The easy route in development of Blood and Wine would have been to follow the formula of the base game. Give players a bunch more quests, contracts and treasure hunts, ship it and call it a day. I have a strong feeling that Blood and Wine would have done well by just giving us more Witcher. But that’s not the way CD Projekt RED works. They seek to exceed expectations, and they’ve more than done so.
Toussaint has everything you’d expect with a twist. It’s got a series of brawls. It’s got a new Gwent tournament. It has a bunch of new contracts for beasts and ghouls. But it also shirks expectation by evolving on these base concepts. The fistfights are each unique, such as one seeing you only parrying quick attacks, and another one requiring you to be drunk to participate. Gwent adds in a whole new deck — Skellige — with new players using different strategies that will make even master players question the decks they thought were undefeatable. And the Gwent tournament? You’ll need to use the new Skellige deck to participate, meaning your old tried and true deck won’t save you here.
A Place to Call Home
Geralt gets his hands on the deed to his own vineyard, giving him a home base and a place that you can pay to upgrade, from giving Roach a stable, to buying a nicer bed — which offer bonuses to things like horse stamina, vitality, and more. You can also place trophies earned through side quests as well as display armor, weapons, and paintings throughout the house. It’s an interesting mechanic that further breaks up the content offering for Blood and Wine from what we’ve come to expect. There’s even a side quest where Geralt has to hilariously overcome the bureaucracy of paperwork and multiple forms at a bank.

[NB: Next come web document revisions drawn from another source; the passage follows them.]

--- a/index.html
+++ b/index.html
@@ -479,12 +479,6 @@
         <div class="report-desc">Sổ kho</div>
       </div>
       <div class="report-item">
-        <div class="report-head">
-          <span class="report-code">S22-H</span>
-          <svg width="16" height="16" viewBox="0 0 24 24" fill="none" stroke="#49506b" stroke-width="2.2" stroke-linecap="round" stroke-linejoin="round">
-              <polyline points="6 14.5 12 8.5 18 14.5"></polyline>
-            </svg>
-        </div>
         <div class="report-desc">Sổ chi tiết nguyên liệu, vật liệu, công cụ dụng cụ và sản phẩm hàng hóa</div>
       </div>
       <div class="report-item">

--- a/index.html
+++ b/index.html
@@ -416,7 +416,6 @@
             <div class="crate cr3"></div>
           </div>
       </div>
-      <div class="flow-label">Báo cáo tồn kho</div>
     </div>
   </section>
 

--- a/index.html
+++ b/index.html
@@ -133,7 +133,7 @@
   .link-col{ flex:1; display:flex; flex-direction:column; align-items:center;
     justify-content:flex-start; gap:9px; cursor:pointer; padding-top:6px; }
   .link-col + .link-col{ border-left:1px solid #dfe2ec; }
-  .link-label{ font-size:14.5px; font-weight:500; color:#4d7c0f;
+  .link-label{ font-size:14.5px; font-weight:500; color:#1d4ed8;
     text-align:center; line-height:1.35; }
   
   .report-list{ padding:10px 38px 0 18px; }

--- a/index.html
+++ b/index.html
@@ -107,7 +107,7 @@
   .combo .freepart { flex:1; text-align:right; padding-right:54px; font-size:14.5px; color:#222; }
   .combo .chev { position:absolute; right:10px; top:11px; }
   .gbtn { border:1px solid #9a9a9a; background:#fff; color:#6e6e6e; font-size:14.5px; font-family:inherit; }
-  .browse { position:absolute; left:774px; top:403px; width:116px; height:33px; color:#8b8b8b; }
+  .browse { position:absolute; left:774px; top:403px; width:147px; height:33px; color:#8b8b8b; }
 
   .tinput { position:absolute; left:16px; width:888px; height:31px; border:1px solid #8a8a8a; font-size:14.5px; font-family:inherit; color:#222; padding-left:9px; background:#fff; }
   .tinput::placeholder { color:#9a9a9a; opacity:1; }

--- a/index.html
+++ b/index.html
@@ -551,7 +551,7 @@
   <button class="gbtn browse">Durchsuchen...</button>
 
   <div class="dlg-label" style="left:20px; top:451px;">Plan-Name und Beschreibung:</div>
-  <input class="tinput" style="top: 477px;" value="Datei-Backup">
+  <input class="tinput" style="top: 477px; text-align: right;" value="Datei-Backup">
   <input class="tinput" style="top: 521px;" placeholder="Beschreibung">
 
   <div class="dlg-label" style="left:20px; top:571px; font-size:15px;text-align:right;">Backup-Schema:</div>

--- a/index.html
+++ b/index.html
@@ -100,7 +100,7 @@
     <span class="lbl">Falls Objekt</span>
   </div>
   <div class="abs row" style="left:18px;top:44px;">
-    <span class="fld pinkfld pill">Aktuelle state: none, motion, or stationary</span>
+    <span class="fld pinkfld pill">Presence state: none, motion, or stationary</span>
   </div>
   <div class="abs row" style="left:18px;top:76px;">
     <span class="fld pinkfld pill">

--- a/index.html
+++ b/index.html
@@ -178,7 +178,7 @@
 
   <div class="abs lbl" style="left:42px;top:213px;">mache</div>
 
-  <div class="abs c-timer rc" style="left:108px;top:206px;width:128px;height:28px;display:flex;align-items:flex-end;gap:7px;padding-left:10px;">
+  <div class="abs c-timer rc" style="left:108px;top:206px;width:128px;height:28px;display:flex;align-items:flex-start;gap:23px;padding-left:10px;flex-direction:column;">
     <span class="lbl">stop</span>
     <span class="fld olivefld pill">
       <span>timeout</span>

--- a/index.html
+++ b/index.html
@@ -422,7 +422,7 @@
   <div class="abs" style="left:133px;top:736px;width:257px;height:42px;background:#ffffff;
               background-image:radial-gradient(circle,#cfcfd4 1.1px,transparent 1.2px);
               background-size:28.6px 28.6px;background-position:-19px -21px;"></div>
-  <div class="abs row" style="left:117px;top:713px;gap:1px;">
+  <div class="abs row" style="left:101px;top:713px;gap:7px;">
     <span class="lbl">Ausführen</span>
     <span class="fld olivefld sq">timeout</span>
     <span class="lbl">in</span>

Everything is set to a more bright and colorful backdrop than anything else in The Witcher 3. It adds a grim sense of darkness as the fairytale world is stained with the blood of a people that still have a significant monster problem. The contrast of the dark secrets that Toussaint hides under its vibrant art decked exterior brings a sense of life to the world as the citizens are wont to look the other way.
It’s all wrapped in a fun sense of the fantastical, such as the side quest to prove yourself virtuous and worthy of being granted the awesome sword by the lady in the lake. It’s like the renaissance era meets the legends of King Arthur and the medieval period, which is fascinatingly different from anything else we’ve experience in The Witcher 3 thus far. On a number of occasions Geralt voices his amazement at the kingdom’s strict adherence to old customs and funny ways of talking, almost being a voice for the player in the process.
Not only does Blood and Wine give a wealth of new content, it also expands on Geralt’s character development. An early side quest will unlock mutations, enhancements that utilize ability points and mutagens to further evolve Geralt’s abilities. The extensive nature of the base game and Hearts of Stone could easily make players feel like they have hit the peak, but these mutations give something further to work for and even unlock additional ability slots for Geralt to become an ultimate powerhouse character, which is needed against the new enemies you’ll face.
The Witcher 3 Blood and Wine Review - Perfecting Perfection (PS4)
Blood and Wine by itself would set the bar high for games in general, but as an expansion it is entirely unrivaled. CD Projekt RED have closed out Geralt’s story with an incredible finale to a game that handily won our Game of the Year award for 2015. Blood and Wine takes The Witcher 3 and expands, evolves, and turns conventions on their heads for a fantastic adventure that not only is a must-buy as DLC, but makes The Witcher 3 even more of a must-own game for those that don’t already.